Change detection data
⟨
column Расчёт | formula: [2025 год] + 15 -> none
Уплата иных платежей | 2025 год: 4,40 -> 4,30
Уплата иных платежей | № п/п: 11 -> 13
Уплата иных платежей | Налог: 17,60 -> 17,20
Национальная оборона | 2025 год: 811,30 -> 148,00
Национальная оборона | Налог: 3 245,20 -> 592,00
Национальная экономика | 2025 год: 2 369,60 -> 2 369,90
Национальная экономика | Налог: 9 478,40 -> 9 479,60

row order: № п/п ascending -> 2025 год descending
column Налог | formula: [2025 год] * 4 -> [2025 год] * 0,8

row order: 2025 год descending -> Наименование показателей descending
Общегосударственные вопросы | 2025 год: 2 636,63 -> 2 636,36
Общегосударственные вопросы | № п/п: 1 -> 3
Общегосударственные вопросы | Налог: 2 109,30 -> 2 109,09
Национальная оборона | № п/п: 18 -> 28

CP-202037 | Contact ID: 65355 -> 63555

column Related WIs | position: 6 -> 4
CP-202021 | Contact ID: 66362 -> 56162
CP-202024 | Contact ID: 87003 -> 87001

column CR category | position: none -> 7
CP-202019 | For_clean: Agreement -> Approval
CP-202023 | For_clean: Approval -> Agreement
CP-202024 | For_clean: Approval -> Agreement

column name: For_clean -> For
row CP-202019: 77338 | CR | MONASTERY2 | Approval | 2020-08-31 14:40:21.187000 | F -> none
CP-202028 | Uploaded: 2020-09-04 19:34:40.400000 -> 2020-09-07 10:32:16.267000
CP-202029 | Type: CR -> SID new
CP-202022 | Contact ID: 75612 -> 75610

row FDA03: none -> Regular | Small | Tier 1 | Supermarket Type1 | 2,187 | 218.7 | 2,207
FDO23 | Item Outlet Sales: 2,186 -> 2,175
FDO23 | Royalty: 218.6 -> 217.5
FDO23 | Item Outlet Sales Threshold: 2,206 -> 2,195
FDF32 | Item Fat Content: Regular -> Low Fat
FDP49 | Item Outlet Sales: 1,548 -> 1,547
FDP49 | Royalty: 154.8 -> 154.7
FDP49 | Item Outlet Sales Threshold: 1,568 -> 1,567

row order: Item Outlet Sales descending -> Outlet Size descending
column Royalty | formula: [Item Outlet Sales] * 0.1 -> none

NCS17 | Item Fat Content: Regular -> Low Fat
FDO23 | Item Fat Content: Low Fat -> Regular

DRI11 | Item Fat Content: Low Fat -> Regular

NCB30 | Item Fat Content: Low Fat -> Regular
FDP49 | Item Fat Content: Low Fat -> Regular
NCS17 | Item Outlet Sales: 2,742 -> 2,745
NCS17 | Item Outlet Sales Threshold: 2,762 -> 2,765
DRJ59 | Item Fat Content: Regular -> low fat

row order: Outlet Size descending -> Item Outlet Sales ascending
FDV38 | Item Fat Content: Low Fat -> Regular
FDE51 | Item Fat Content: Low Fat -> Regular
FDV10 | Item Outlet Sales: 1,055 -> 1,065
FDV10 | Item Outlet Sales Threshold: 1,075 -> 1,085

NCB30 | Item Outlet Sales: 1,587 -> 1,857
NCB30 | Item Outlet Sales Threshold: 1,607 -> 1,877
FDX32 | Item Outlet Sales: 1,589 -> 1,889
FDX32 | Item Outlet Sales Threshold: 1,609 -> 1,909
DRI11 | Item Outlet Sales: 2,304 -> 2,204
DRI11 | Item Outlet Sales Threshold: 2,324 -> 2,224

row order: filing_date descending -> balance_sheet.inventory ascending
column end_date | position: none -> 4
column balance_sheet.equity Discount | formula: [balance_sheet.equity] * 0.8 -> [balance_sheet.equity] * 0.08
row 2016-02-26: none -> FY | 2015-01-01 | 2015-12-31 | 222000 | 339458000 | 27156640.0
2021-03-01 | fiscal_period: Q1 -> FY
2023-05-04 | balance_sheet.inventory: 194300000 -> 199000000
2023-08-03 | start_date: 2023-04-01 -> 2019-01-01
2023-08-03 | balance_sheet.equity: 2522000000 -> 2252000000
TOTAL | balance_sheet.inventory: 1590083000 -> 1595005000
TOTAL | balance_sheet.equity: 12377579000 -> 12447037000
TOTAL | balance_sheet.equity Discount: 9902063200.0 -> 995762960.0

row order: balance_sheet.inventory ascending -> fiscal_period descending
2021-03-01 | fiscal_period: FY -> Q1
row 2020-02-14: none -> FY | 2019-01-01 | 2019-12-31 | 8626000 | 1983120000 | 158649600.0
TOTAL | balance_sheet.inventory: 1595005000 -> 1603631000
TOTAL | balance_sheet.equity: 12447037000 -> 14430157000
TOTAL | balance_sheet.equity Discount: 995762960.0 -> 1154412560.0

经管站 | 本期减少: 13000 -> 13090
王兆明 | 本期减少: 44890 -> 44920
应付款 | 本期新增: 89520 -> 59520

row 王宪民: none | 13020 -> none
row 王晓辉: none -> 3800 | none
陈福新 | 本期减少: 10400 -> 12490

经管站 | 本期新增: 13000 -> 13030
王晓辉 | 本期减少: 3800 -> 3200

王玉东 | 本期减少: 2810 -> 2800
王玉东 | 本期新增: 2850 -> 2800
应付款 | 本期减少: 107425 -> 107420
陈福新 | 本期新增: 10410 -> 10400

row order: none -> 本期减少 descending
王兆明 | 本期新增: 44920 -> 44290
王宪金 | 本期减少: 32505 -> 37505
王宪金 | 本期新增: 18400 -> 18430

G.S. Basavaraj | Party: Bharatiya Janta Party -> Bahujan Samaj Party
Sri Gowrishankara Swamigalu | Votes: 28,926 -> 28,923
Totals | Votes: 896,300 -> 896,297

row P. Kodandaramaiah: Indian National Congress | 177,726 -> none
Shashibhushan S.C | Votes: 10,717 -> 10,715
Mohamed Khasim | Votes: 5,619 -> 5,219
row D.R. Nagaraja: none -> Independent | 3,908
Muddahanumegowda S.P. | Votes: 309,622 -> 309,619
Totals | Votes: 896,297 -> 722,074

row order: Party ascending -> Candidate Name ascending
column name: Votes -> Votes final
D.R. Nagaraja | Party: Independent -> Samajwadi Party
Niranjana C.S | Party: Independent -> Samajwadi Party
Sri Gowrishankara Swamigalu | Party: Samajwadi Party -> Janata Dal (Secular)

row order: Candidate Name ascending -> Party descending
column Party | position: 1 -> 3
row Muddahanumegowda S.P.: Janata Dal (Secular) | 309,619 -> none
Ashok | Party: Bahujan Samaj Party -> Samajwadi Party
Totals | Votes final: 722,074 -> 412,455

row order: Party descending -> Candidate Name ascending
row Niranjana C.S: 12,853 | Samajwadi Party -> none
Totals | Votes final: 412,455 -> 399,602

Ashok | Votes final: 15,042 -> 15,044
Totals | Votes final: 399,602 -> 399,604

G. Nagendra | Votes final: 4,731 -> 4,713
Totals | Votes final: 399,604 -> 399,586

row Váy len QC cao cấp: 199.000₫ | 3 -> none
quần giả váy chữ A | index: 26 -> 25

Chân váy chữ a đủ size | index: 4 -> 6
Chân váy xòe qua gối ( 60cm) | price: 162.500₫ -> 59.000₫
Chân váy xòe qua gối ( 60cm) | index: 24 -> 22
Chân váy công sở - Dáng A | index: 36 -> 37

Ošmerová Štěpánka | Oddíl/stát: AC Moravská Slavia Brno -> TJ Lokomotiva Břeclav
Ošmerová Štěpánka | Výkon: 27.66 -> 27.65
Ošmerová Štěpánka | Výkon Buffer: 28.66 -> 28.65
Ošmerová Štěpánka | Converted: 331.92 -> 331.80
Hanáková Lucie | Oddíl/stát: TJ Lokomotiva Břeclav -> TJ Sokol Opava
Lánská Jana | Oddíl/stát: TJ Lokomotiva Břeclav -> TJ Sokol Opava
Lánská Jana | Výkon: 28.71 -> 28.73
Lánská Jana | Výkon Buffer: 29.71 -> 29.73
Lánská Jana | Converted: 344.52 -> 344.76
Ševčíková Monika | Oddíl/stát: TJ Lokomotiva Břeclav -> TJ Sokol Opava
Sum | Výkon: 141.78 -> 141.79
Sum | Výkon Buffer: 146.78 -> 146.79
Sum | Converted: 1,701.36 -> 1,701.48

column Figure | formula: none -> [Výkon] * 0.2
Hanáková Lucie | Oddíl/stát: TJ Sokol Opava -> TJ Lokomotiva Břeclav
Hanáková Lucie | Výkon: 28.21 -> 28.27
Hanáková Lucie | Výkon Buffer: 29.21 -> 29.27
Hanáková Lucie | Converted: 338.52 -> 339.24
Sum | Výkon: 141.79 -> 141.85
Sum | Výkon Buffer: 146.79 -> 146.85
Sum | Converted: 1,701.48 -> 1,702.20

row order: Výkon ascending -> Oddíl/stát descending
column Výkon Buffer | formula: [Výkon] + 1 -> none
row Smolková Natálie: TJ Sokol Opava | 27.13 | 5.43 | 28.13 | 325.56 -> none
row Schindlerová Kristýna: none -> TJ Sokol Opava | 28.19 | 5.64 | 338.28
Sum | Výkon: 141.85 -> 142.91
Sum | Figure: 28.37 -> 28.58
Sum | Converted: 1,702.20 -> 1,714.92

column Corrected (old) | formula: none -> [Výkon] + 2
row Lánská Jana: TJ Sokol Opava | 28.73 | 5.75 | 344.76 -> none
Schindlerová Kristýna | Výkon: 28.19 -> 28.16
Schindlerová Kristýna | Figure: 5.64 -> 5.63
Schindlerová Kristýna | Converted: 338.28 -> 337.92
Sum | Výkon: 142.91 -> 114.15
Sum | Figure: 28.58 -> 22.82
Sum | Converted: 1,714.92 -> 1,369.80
⟩
* Your instructions *
Please copy only these lines, exactly: the first line of the records through the line containing "row order: №", ends included.

* Task output *
column Расчёт | formula: [2025 год] + 15 -> none
Уплата иных платежей | 2025 год: 4,40 -> 4,30
Уплата иных платежей | № п/п: 11 -> 13
Уплата иных платежей | Налог: 17,60 -> 17,20
Национальная оборона | 2025 год: 811,30 -> 148,00
Национальная оборона | Налог: 3 245,20 -> 592,00
Национальная экономика | 2025 год: 2 369,60 -> 2 369,90
Национальная экономика | Налог: 9 478,40 -> 9 479,60

row order: № п/п ascending -> 2025 год descending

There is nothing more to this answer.